LINQ and Extension methods

Have you ever wished that a base class had a particular method? What about interfaces? Wouldn’t it be great to define a method on an interface along with its implementation? Any class that then implemented the interface would get this implementation for free.

In the past this was achieved with static utility classes. Unfortunately this leads to cluttering your code with the names of these utility classes and dilute the expressiveness of your code. Let’s say we have a utility class the gets the words and word count from a string. Don’t worry too much about the implementation, just the general structure.

public static class StringUtilities
{
   private static readonly Regex wordsRegex = new Regex(@"\w+");

   public static IEnumerable<string> GetWords(string source)
   {
      return from word in wordsRegex.Matches(source).Cast<Match>()
             select word.Value;
   }

   public static int WordCount(string source)
   {
      return GetWords(source).Count();
   }
}

To use this in our code we would have to do something like this:

var sentence = "The quick brown fox jumps over the lazy dog";

// Display each of the words
foreach (var word in StringUtilities.GetWords(sentence))
{
   Console.WriteLine(word);
}

// Display the word count
Console.Write("Total Words: ")
Console.WriteLine(StringUtilities.WordCount(sentence));

Look at all that clutter. The truth in this context is that we are really performing an action on the sentence. Wouldn’t it be better if we could just call sentence.GetWords() or sentence.WordCount() instead? It would certainly be more readable. Extension methods make this all possible. Here’s our updated StringUtilities class that creates the extension methods:

public static class StringUtilities
{
   private static readonly Regex wordsRegex = new Regex(@"\w+");

   public static IEnumerable<string> GetWords(this string source)
   {
      return from word in wordsRegex.Matches(source).Cast<Match>()
             select word.Value;
   }

   public static int WordCount(this string source)
   {
      return GetWords(source).Count();
   }
}

We’ve added this before the variable type. The rest of the code has been left untouched. So now we can use the extension methods like so:

var sentence = "The quick brown fox jumps over the lazy dog";

// Display each of the words
foreach (var word in sentence.GetWords())
{
   Console.WriteLine(word);
}

// Display the word count
Console.WriteLine("Total Words: {0}", sentence.WordCount());

Doesn’t that read better? We have been able to push the implementation details (the name of the static utility class) out of our code.

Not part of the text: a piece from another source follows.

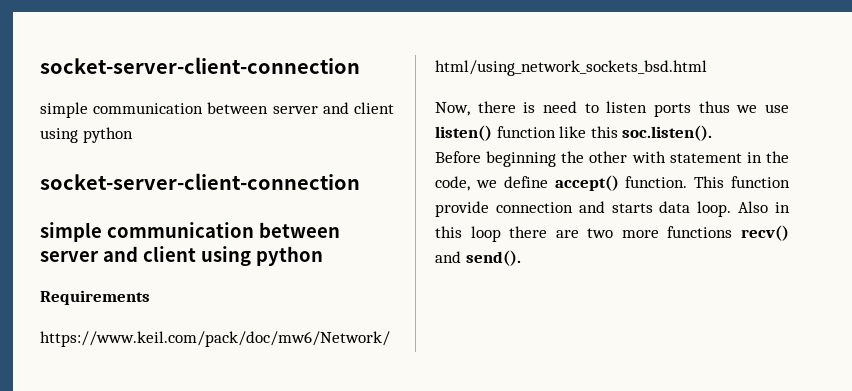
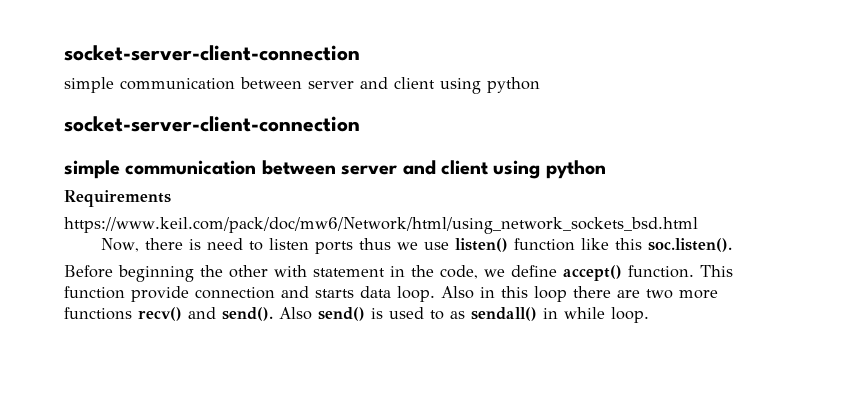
(521, 258) none -> [279,307,649,323] Also send() is used to as sendall() in while loop.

How to enable an extension method

In order to use an extension method it must be part of the local namespace or imported with a using statement. Once that’s done you can call extension methods just as you would any normal method.

What does this have to do with LINQ?

LINQ is all about extension methods. When you import the System.Linq namespace it comes with a whole bundle of extension methods. Most of them act on IEnumerable<T> and can be used to write your LINQ queries in method syntax. Let’s look at this query:

from item in items
where item.Price < 1
select item.Name

This query finds the items that are under one dollar and returns their names. We can write this query in method syntax like so:

items.Where(item => item.Price < 1).Select(item => item.Name)

It’s not quite as readable (although that is a matter of opinion), but it gives a good indication of what is going on (and further demonstrates why select is at the end). These methods also take advantage of Lambda expressions (which I’ll discuss in a future post).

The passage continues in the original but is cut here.